Turning to the facts of the case at bar, we hold that no error has been committed, much less one of constitutional dimensions. References to the pre-trial photographic identifications were made to buttress the in-court identifications. "This has been a proper and strategically sound tactic for years." United States v. Clemons, 144 U.S.App.D.C. 235, 445 F.2d 711, 713 (1971), cert. denied, 404 U.S. 956, 92 S. Ct. 322, 30 L. Ed. 2d 273 (1971). The value of such evidence was recognized in Gilbert v. California, 388 U.S. 263, 272 n. 3, 87 S. Ct. 1951, 1956, 18 L. Ed. 2d 1178 (1967), where the Court cited People v.
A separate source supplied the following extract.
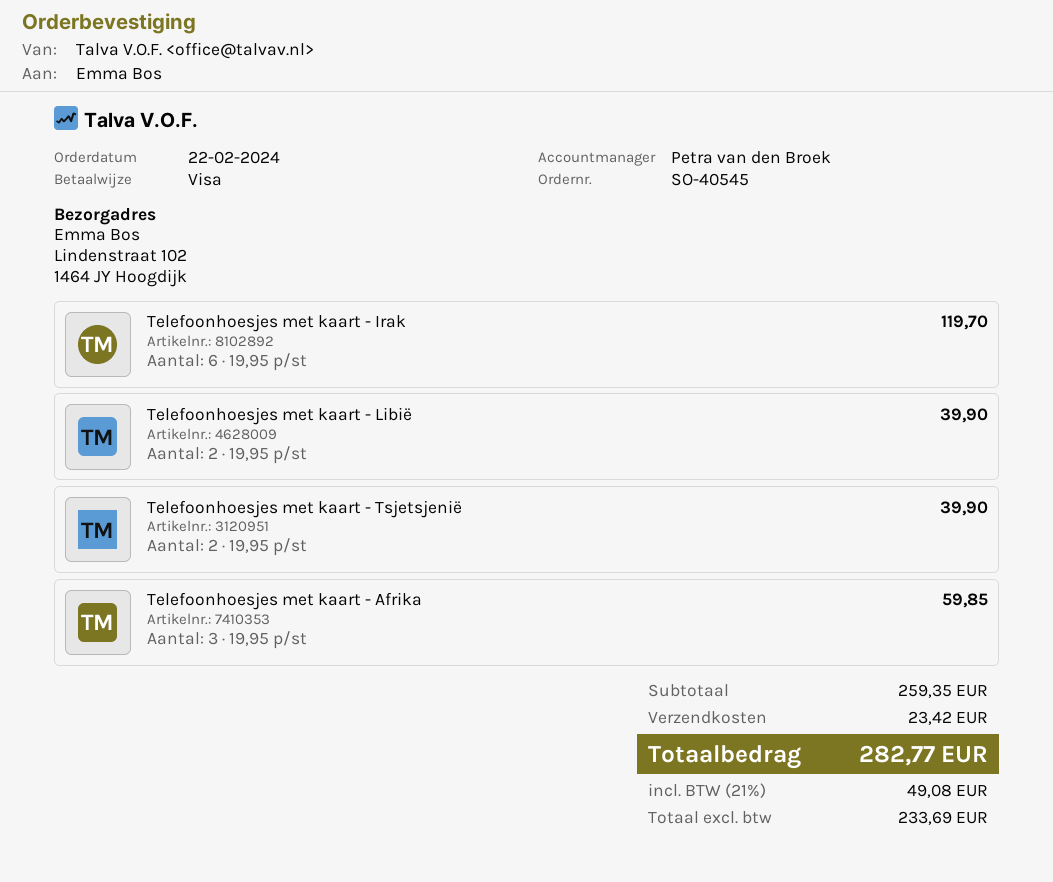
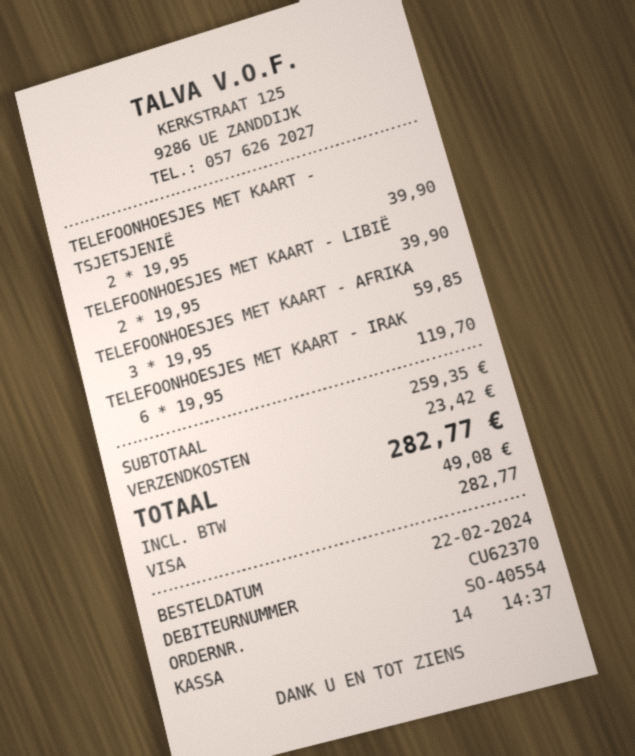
order number: SO-40545 -> SO-40554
Gould, 54 Cal.2d 621, 626, 7 Cal.Rptr. 273, 354 P.2d 865, 867 (1960) as follows: ". . . the earlier identification has greater probative value than an identification made in the courtroom after the suggestions of others and the circumstances of the trial may have intervened to create a fancied recognition in the witness' mind." Evidence of pre-trial identifications is even more important where, as here, the trial takes place seventeen months after the crime was committed, since such a time lapse would invariably strengthen the possibility of a mistaken identification in the minds of the jurors. Indeed, in United States v. Hallman, 142 U.S.App.D.C. 93, 439 F.2d 603, 604 (1971), the court stated that evidence of a pre-trial identification was "more meaningful to the jury than the more ritualized in-court identification." Given the great need to ...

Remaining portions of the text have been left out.